Becky (Madison Burge) stays with her father's new family because her mother is away for a job. However, even though she tries to bond with her infant step-sister, her stepmother is uncooperative and does not allow her to help in taking care of the baby. Vince and Jess (Jurnee Smollett) are now a couple, although Jess is frustrated that her father left to expand his franchise and left her to take care of her brothers, and his brother Andre is not respecting her. Landry (Jesse Plemons) prepares to leave for Rice University, and invites Julie to join him at a concert for his band. Afterwards, Julie takes him to a strip club, where they bid each other farewell before they both leave Dillon.

The Lions face the Croft Cowboys, the reigning champions, on the first game. While the Cowboys win 28-14 by halftime, Luke severely tackles their quarterback, impacting the performance in the remainder of the game. With 28-27 in the last second, the Lions go for a two-point conversion and Luke manages to score, surprising the media. Later, Vince asks Andre to give Jess a break, knowing that his father's absence is affecting him. After overhearing her stepmother talking badly about her, Becky asks Billy to allow her to move in with him, which he allows. Julie hugs her parents farewell, and then drives off to college.

==Production==
===Development===
The episode was written by executive producer David Hudgins, and directed by producer Michael Waxman. This was Hudgins' ninth writing credit, and Waxman's eighth directing credit.

==Reception==
===Viewers===
In its original American broadcast on NBC, "Expectations" was seen by an estimated 3.57 million household viewers with a 0.9/3 in the 18–49 demographics. This means that 0.9 percent of all households with televisions watched the episode, while 3 percent of all of those watching television at the time of the broadcast watched it. This was a slight increase in viewership from the previous episode, which was watched by an estimated 3.56 million household viewers with a 1.1/5 in the 18–49 demographics.

===Critical reviews===
"Expectations" received extremely positive reviews from critics. Eric Goldman of IGN gave the episode a "great" 8 out of 10 and wrote, "So how was the season premiere? Really good. Not among the very best of the series, but this is a show whose average episode is so far better than most."

Keith Phipps of The A.V. Club gave the episode a "B+" grade and wrote, "Then, in its usual, quiet way, the show pauses to let us soak it in before rolling credits. This season may be about saying goodbyes, but for now I'm just happy to have Friday Night Lights back."

Alan Sepinwall of HitFix wrote, "Overall, a solid but not riveting premiere. No goosebumps ala Eric in the halftime locker room last year, but as always, it’s good to be back in Dillon." Ken Tucker of Entertainment Weekly wrote, "Julie driving off into the future as Eric and Tami stayed behind to anchor the show did make for a nice scene of misty finality. The episode was titled “Expectations,” and mine are high for the new season."

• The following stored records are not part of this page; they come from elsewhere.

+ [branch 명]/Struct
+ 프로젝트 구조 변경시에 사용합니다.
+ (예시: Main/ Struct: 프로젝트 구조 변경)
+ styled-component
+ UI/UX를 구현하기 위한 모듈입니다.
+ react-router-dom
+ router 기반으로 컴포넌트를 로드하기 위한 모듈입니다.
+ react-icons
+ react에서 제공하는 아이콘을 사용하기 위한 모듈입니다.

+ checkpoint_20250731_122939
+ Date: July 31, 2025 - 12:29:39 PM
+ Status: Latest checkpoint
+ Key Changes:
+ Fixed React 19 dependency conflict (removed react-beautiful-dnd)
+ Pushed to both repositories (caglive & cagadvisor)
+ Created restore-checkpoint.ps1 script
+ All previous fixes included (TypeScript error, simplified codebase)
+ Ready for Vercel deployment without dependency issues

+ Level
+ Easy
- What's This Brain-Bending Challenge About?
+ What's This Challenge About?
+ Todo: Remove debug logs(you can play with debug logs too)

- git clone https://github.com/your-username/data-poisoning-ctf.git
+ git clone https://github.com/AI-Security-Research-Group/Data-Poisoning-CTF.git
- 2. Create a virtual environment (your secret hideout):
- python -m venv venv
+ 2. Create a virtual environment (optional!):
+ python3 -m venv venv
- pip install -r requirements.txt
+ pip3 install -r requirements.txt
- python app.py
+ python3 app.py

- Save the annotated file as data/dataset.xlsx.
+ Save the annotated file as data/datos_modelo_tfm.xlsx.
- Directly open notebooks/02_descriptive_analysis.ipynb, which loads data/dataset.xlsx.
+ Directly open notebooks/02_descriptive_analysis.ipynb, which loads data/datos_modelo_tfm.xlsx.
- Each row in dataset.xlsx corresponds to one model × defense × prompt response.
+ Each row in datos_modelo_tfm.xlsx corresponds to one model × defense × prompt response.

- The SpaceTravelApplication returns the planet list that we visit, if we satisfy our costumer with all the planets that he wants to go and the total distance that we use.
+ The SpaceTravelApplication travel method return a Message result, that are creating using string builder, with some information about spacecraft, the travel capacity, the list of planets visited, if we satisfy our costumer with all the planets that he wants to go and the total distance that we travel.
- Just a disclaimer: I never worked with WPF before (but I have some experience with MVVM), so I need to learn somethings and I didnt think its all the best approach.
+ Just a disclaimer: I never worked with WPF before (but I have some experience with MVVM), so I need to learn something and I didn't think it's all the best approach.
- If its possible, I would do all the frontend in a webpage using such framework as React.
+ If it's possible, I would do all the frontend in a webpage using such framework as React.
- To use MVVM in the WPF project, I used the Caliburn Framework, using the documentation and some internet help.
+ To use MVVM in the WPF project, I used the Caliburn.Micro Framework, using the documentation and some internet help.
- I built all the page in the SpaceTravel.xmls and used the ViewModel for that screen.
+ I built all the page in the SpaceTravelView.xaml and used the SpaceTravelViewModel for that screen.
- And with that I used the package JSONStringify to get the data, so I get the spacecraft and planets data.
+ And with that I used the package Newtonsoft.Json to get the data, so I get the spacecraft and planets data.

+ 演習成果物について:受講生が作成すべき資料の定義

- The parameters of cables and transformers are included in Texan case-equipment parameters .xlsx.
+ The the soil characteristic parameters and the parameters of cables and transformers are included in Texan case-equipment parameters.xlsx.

Andy Greenwald of Vulture wrote, "We're not sure where we're headed this year but we trust the behind-the-camera folks to get us there. For the moment, we're content to just sit here beaming like Grandma Saracen." Alison Winn Scotch of Paste wrote, "Over the years, the Taylors have ushered so many kids out into the world, but no goodbye has been as heartfelt or as moving as that of their oldest daughter. It was both gutting and inspiring. As good as any win on the field. I can't wait to see what happens next."

Todd Martens of Los Angeles Times wrote, "There will, of course, be football too, but the wins and losses of the East Dillon Lions are not the center of the drama. The game, instead, is a largely a relief from it - an almost comforting reminder that Coach Taylor's dream of ‘teamwork’ does have a place in this world, if only between two goal posts." Matt Richenthal of TV Fanatic gave the episode a 4.5 star out of 5 rating and wrote, "Even an episode that has all of the excitement of new beginnings still managed to tug at my heartstrings. In 'Expectations' it's the end of the old guard as Landry and Julie head off to college. Still, something feels different. There's a sense of heart we haven't really felt since season one." Television Without Pity gave the episode an "A" grade.